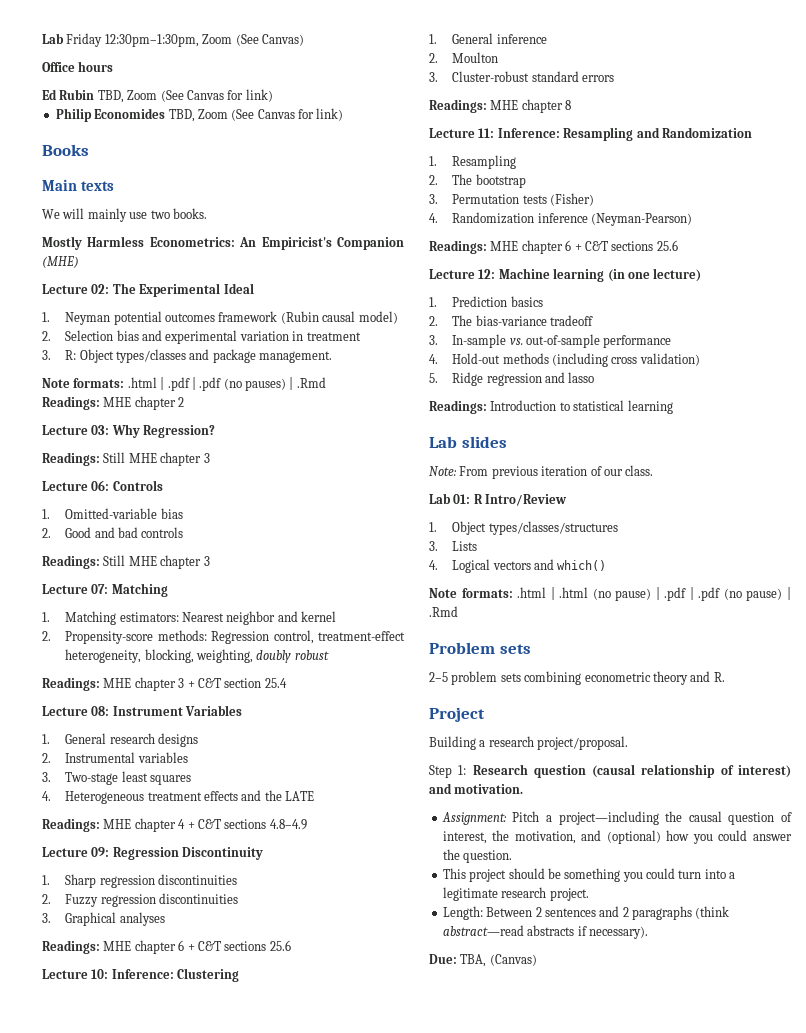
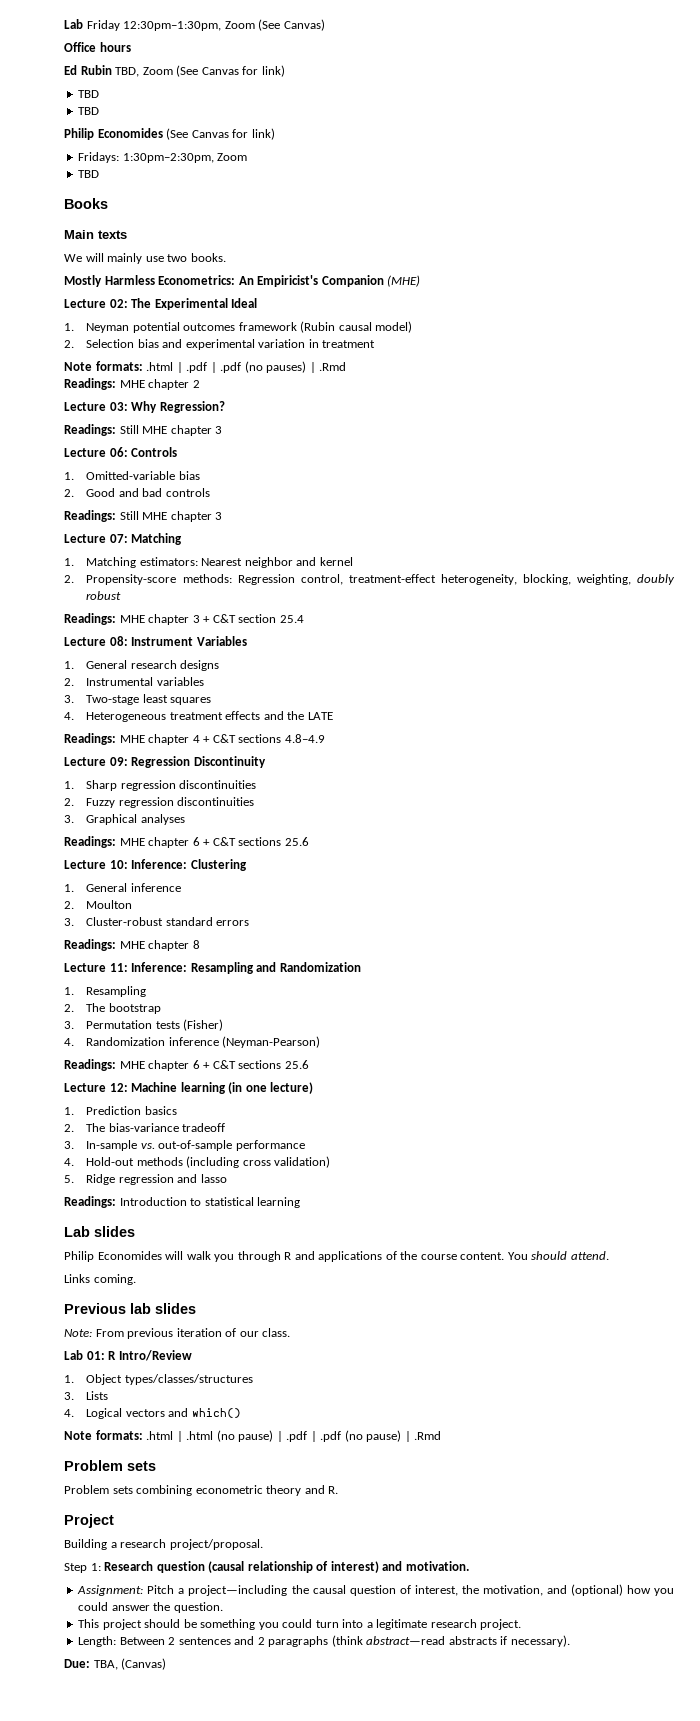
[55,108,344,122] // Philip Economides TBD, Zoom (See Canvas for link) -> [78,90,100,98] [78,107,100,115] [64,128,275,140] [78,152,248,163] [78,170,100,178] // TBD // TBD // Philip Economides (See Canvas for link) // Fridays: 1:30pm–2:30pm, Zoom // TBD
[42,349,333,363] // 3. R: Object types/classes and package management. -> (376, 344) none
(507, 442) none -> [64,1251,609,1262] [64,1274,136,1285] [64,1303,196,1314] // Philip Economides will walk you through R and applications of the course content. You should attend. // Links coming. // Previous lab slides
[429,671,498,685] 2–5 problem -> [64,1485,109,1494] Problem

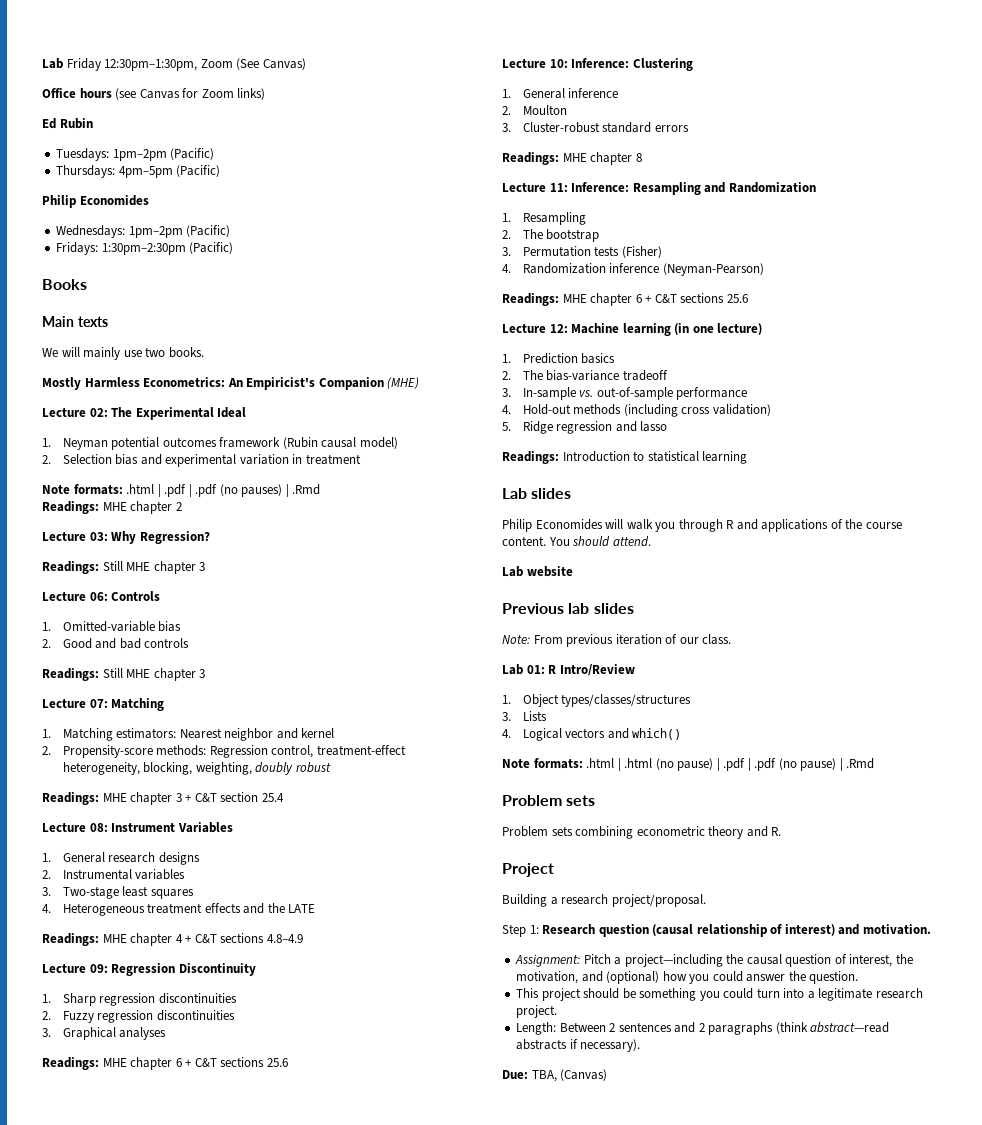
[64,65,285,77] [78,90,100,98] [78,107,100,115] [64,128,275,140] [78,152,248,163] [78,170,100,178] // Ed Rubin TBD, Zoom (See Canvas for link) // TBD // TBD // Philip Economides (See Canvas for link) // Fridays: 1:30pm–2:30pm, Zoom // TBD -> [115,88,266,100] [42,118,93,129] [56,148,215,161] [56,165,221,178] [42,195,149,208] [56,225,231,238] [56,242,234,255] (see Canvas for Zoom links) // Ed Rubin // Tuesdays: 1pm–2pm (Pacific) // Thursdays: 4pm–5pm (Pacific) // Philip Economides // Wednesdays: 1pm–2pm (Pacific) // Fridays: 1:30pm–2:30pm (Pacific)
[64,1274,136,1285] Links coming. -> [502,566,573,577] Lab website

◇ ◇ ◇

WORK REQUEST:
Only the lines from the one containing "(507, 442) none" through the one containing "[429,671,498,685] 2–5 problem" are to be retyped, both boundary lines included, with no other material.

RESULT BELOW:
(507, 442) none -> [64,1251,609,1262] [64,1274,136,1285] [64,1303,196,1314] // Philip Economides will walk you through R and applications of the course content. You should attend. // Links coming. // Previous lab slides
[429,671,498,685] 2–5 problem -> [64,1485,109,1494] Problem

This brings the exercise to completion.